STORED DATA below:
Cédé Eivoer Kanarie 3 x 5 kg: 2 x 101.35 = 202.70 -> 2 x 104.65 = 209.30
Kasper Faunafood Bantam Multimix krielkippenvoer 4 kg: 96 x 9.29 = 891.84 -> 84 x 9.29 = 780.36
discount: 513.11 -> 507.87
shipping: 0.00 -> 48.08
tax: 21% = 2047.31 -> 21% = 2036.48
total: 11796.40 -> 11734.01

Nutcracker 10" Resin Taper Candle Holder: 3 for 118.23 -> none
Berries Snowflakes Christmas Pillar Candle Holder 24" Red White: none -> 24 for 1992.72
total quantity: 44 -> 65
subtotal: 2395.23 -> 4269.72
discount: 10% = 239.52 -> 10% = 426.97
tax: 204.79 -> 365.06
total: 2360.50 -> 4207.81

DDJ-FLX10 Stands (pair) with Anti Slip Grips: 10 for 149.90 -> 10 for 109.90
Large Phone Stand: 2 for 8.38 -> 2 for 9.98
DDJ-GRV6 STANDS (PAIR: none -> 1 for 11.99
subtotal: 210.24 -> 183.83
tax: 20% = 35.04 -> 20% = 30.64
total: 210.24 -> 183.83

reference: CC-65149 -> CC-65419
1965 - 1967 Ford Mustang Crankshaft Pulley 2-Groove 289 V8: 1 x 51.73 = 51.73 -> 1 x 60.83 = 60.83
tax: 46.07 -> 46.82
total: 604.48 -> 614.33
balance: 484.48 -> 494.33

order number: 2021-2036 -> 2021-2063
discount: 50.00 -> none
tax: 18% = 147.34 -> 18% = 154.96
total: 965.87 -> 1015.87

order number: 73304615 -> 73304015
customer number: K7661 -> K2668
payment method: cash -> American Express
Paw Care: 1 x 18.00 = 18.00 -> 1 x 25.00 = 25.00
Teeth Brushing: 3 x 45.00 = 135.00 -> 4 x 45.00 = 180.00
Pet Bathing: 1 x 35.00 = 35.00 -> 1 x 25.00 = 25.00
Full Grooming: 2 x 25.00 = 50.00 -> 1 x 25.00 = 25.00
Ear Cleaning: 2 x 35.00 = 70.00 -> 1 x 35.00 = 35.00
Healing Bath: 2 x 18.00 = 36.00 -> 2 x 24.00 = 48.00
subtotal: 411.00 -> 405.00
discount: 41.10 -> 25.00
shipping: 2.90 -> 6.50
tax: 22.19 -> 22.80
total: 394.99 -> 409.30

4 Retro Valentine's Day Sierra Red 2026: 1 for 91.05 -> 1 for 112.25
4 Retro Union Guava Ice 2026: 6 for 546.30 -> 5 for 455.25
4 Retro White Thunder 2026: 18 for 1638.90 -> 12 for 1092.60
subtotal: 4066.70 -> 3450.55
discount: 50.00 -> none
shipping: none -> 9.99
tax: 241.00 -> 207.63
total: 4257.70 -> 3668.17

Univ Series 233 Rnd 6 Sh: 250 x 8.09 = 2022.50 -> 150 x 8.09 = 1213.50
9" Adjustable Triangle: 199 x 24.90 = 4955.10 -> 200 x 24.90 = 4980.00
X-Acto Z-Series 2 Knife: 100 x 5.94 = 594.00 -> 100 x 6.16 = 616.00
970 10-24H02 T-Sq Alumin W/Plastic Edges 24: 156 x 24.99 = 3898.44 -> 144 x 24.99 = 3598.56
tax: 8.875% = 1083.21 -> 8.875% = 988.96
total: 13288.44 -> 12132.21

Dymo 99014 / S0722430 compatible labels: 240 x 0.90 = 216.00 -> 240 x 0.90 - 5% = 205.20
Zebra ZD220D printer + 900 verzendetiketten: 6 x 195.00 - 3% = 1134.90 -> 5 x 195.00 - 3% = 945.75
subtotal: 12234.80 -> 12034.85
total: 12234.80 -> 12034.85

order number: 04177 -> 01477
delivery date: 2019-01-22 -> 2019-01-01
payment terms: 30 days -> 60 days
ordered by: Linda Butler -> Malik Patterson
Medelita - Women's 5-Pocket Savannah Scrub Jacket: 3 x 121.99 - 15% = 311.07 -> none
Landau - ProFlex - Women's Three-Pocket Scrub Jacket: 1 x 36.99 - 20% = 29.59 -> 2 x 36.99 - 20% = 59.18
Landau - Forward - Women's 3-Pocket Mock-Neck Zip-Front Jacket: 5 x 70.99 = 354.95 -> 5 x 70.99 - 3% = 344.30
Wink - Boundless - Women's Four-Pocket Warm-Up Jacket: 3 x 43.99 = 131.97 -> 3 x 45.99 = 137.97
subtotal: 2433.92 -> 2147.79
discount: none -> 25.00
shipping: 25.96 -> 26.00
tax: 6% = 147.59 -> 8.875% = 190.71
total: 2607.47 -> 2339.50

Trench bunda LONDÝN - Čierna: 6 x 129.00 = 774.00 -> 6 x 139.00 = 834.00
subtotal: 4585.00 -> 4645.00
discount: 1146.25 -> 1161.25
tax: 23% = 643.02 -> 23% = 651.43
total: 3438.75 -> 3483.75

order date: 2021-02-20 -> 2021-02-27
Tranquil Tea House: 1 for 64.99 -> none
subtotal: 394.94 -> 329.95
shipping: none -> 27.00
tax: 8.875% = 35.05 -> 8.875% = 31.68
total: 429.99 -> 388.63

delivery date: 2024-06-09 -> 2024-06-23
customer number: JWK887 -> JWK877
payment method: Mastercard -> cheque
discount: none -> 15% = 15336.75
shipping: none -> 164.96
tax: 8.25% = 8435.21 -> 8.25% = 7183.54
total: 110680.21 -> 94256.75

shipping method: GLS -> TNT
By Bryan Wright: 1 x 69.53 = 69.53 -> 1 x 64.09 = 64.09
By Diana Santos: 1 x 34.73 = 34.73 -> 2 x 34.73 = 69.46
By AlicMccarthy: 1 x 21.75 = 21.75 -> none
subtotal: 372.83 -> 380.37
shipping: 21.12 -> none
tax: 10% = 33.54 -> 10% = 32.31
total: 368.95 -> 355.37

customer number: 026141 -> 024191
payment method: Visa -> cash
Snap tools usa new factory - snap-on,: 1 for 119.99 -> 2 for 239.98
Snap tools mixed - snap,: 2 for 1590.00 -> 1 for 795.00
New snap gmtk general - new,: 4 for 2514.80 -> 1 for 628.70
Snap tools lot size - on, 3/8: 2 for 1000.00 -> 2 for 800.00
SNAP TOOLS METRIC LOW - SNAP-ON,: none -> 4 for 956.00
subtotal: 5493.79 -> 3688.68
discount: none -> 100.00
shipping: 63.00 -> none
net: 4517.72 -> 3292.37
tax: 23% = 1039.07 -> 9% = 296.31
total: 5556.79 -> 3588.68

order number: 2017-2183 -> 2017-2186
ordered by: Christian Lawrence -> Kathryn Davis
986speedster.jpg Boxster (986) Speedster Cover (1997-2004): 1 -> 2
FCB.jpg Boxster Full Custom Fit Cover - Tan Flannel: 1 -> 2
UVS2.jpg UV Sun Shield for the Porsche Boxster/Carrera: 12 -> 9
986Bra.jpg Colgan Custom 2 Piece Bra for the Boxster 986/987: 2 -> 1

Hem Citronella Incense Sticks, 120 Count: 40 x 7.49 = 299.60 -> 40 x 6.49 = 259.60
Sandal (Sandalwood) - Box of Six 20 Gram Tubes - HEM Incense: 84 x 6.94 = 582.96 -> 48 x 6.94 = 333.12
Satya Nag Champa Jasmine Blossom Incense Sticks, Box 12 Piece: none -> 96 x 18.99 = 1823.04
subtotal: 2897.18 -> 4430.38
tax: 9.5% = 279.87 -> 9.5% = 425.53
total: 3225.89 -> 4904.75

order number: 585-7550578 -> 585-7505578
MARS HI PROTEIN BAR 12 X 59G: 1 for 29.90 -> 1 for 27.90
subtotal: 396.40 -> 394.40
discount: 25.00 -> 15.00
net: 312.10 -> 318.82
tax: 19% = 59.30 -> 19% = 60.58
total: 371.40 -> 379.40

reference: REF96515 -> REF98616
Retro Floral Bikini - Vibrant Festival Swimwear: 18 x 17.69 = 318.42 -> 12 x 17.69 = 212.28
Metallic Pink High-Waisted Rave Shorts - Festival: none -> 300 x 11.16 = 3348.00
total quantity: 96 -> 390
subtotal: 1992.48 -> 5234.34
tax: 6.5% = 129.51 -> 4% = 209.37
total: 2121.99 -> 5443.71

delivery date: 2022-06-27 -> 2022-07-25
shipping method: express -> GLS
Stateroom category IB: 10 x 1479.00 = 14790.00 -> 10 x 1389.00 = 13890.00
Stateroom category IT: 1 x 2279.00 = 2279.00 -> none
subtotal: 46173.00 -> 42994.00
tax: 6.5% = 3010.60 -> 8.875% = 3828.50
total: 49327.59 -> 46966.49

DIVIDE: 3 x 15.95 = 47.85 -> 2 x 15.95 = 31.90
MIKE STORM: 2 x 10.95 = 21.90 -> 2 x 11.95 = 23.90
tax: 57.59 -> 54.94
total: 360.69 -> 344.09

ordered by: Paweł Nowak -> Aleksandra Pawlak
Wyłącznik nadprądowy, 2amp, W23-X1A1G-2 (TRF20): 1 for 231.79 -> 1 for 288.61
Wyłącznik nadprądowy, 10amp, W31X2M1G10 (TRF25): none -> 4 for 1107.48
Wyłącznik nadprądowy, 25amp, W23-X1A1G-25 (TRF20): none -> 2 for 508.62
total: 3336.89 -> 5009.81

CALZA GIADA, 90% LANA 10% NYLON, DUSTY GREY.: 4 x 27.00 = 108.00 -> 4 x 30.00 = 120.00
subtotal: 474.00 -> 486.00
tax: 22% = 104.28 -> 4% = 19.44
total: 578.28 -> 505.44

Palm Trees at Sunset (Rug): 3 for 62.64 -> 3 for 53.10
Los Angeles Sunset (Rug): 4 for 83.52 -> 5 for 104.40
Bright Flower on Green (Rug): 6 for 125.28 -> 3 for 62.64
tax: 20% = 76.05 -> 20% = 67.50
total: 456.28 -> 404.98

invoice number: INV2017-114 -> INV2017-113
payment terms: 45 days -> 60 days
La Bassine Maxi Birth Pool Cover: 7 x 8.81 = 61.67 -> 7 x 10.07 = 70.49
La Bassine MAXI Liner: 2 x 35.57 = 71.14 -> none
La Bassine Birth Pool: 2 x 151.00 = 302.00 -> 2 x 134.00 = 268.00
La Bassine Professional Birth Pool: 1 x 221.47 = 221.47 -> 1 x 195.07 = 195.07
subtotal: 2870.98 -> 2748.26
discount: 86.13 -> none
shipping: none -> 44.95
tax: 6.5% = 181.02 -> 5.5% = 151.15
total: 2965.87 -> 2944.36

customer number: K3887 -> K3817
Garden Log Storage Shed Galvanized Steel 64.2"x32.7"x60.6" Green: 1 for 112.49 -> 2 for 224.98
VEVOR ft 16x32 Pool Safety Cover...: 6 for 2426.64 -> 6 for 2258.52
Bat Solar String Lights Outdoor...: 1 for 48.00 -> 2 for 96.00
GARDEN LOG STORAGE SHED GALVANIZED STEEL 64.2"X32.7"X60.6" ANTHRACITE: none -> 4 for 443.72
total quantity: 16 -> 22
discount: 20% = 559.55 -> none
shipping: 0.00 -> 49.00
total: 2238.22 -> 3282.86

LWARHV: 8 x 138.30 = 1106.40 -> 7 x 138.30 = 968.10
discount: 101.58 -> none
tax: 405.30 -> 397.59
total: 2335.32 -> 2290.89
End of STORED DATA.
▸ EXERCISE DIRECTIONS
Please return, exactly as written, the line containing "shipping: 0.00 -> 49.00" and every line after it through the end of the records above, and nothing else.

▸ ANSWER SPACE
shipping: 0.00 -> 49.00
total: 2238.22 -> 3282.86

LWARHV: 8 x 138.30 = 1106.40 -> 7 x 138.30 = 968.10
discount: 101.58 -> none
tax: 405.30 -> 397.59
total: 2335.32 -> 2290.89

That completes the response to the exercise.